== Segment start ==

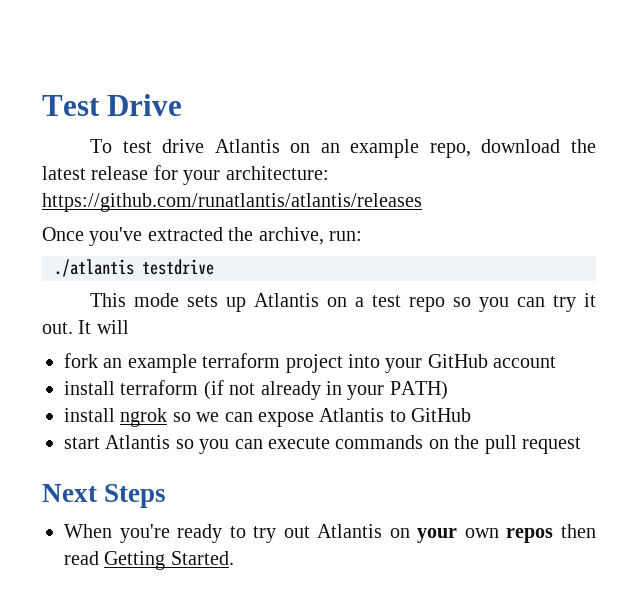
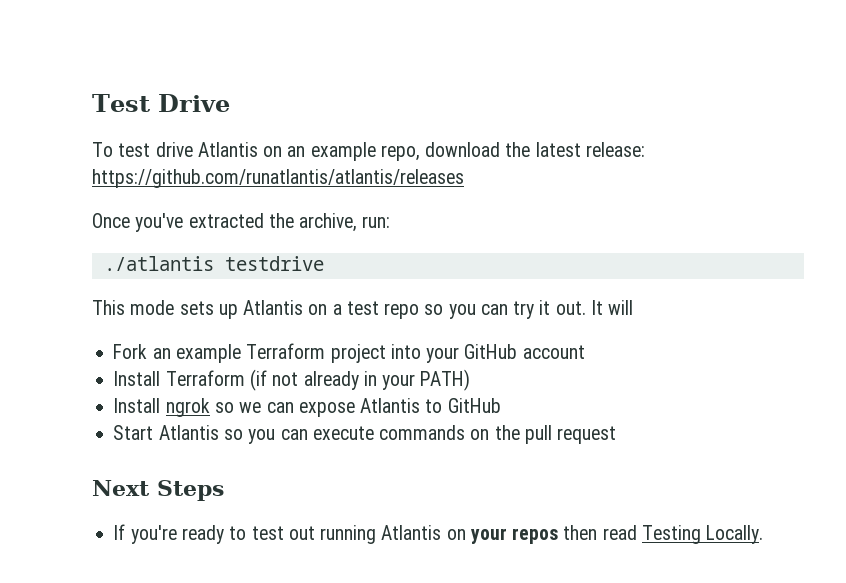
- To test drive Atlantis on an example repo, download the latest release for your architecture: https://github.com/runatlantis/atlantis/releases
+ To test drive Atlantis on an example repo, download the latest release: https://github.com/runatlantis/atlantis/releases
- fork an example terraform project into your GitHub account
+ Fork an example Terraform project into your GitHub account
- install terraform (if not already in your PATH)
+ Install Terraform (if not already in your PATH)
- install ngrok so we can expose Atlantis to GitHub
+ Install ngrok so we can expose Atlantis to GitHub
- start Atlantis so you can execute commands on the pull request
+ Start Atlantis so you can execute commands on the pull request
- When you're ready to try out Atlantis on your own repos then read Getting Started.
+ If you're ready to test out running Atlantis on your repos then read Testing Locally.

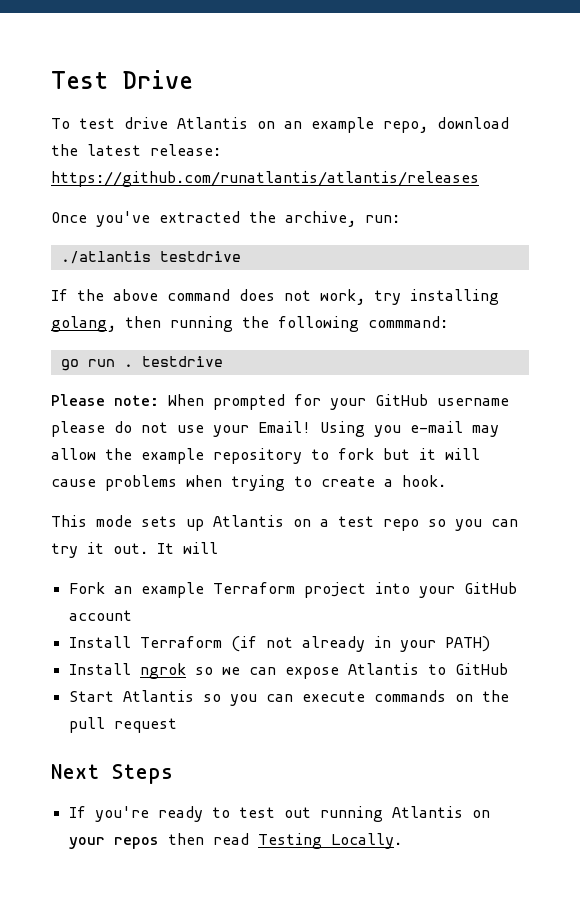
+ If the above command does not work, try installing golang, then running the following commmand:
+ go run . testdrive
+ Please note: When prompted for your GitHub username please do not use your Email! Using you e-mail may allow the example repository to fork but it will cause problems when trying to create a hook.

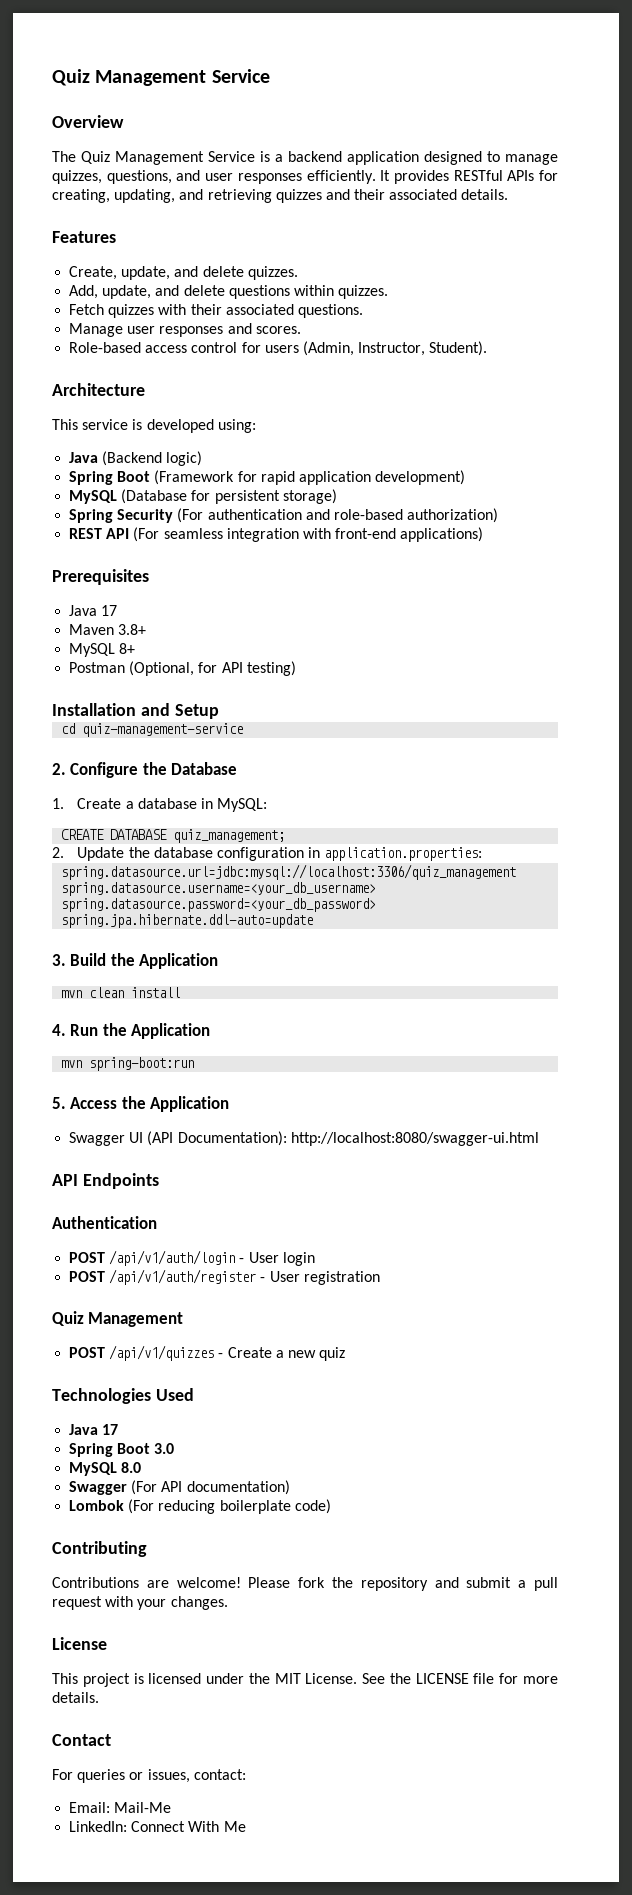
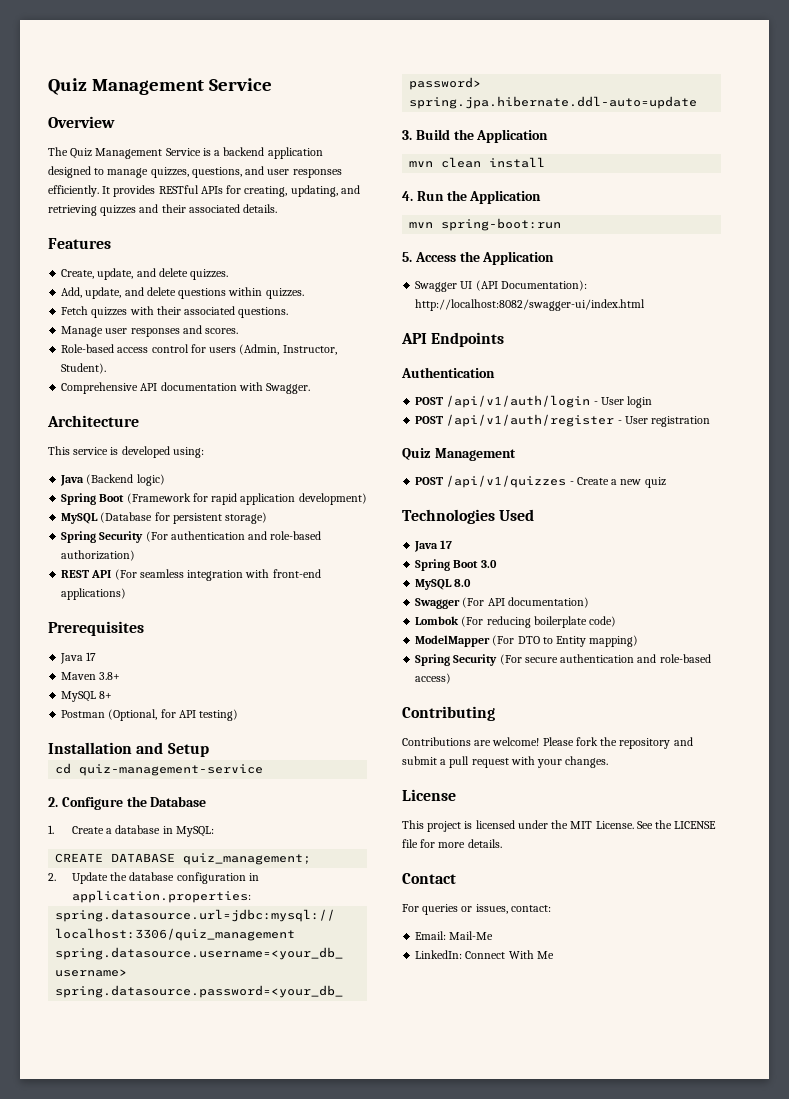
+ Comprehensive API documentation with Swagger.
- Swagger UI (API Documentation): http://localhost:8080/swagger-ui.html
+ Swagger UI (API Documentation): http://localhost:8082/swagger-ui/index.html
+ ModelMapper (For DTO to Entity mapping)
+ Spring Security (For secure authentication and role-based access)

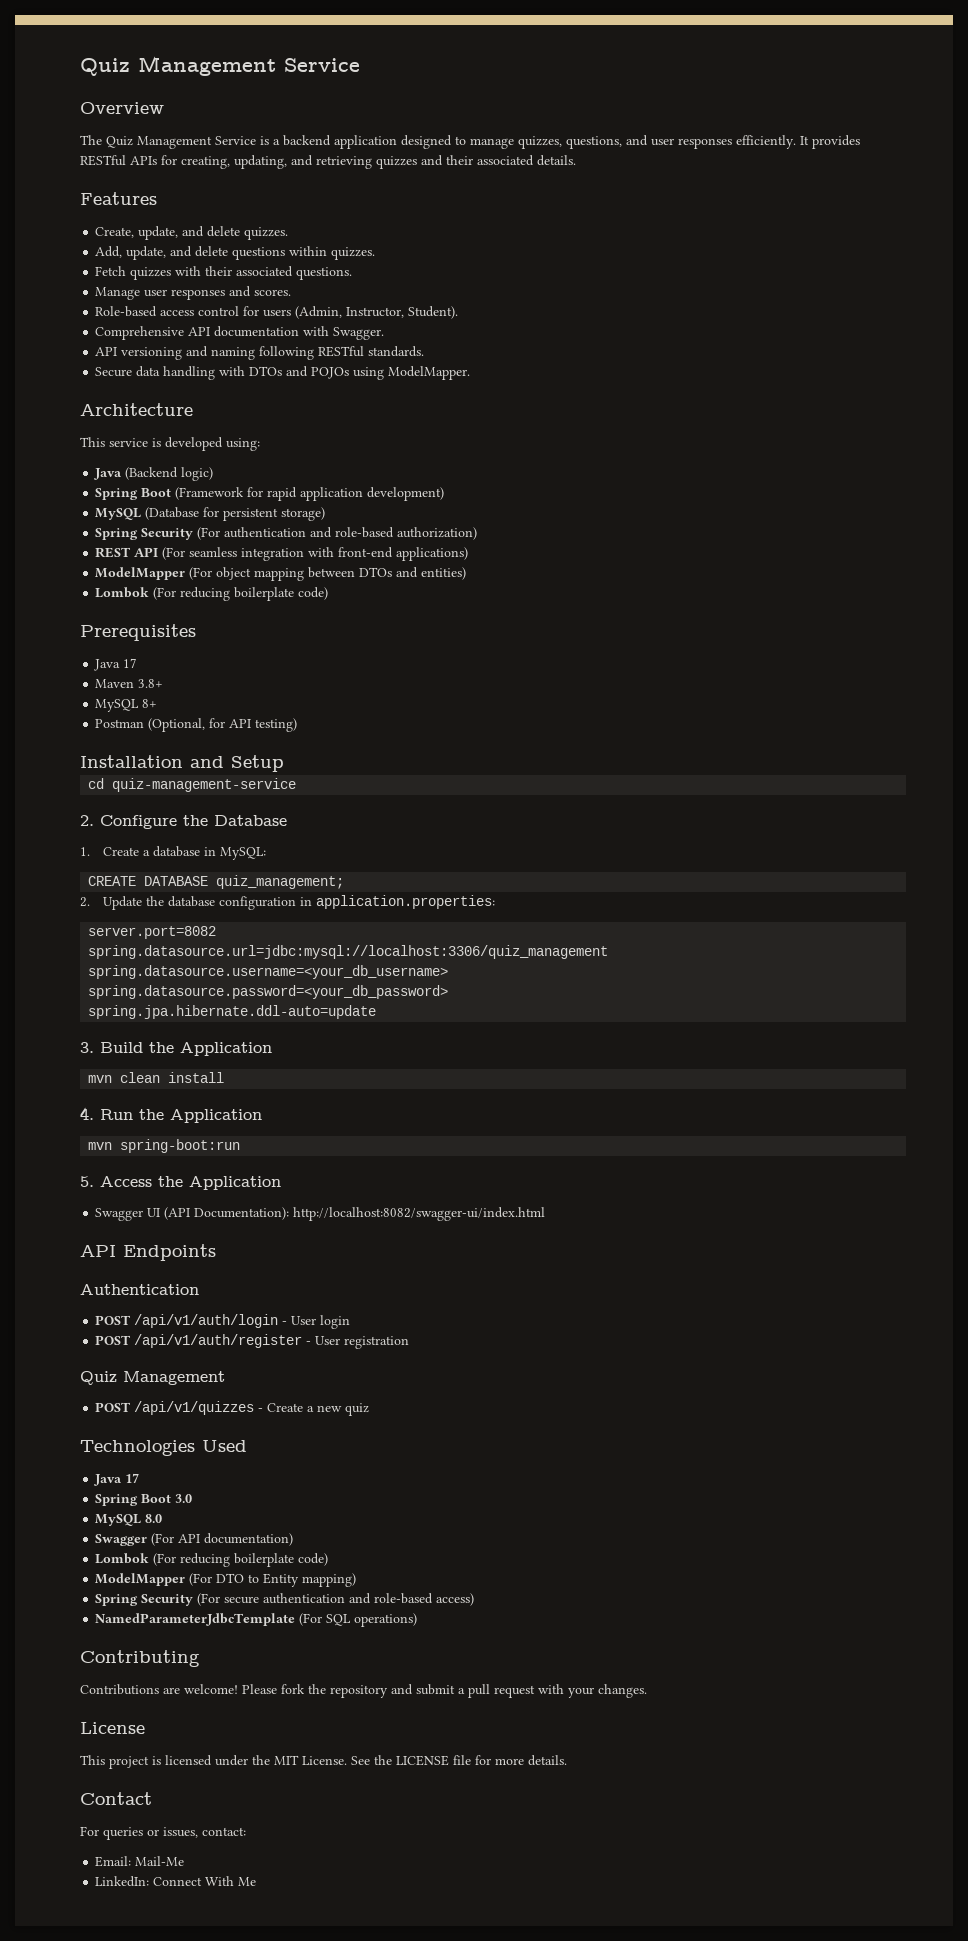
+ API versioning and naming following RESTful standards.
+ Secure data handling with DTOs and POJOs using ModelMapper.
+ ModelMapper (For object mapping between DTOs and entities)
+ Lombok (For reducing boilerplate code)
+ server.port=8082
+ NamedParameterJdbcTemplate (For SQL operations)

== Segment end ==

_TO DO_
Exact repetition of all the records is required, with the pictures excluded.

_REPLY TO THE TASK_
- To test drive Atlantis on an example repo, download the latest release for your architecture: https://github.com/runatlantis/atlantis/releases
+ To test drive Atlantis on an example repo, download the latest release: https://github.com/runatlantis/atlantis/releases
- fork an example terraform project into your GitHub account
+ Fork an example Terraform project into your GitHub account
- install terraform (if not already in your PATH)
+ Install Terraform (if not already in your PATH)
- install ngrok so we can expose Atlantis to GitHub
+ Install ngrok so we can expose Atlantis to GitHub
- start Atlantis so you can execute commands on the pull request
+ Start Atlantis so you can execute commands on the pull request
- When you're ready to try out Atlantis on your own repos then read Getting Started.
+ If you're ready to test out running Atlantis on your repos then read Testing Locally.

+ If the above command does not work, try installing golang, then running the following commmand:
+ go run . testdrive
+ Please note: When prompted for your GitHub username please do not use your Email! Using you e-mail may allow the example repository to fork but it will cause problems when trying to create a hook.

+ Comprehensive API documentation with Swagger.
- Swagger UI (API Documentation): http://localhost:8080/swagger-ui.html
+ Swagger UI (API Documentation): http://localhost:8082/swagger-ui/index.html
+ ModelMapper (For DTO to Entity mapping)
+ Spring Security (For secure authentication and role-based access)

+ API versioning and naming following RESTful standards.
+ Secure data handling with DTOs and POJOs using ModelMapper.
+ ModelMapper (For object mapping between DTOs and entities)
+ Lombok (For reducing boilerplate code)
+ server.port=8082
+ NamedParameterJdbcTemplate (For SQL operations)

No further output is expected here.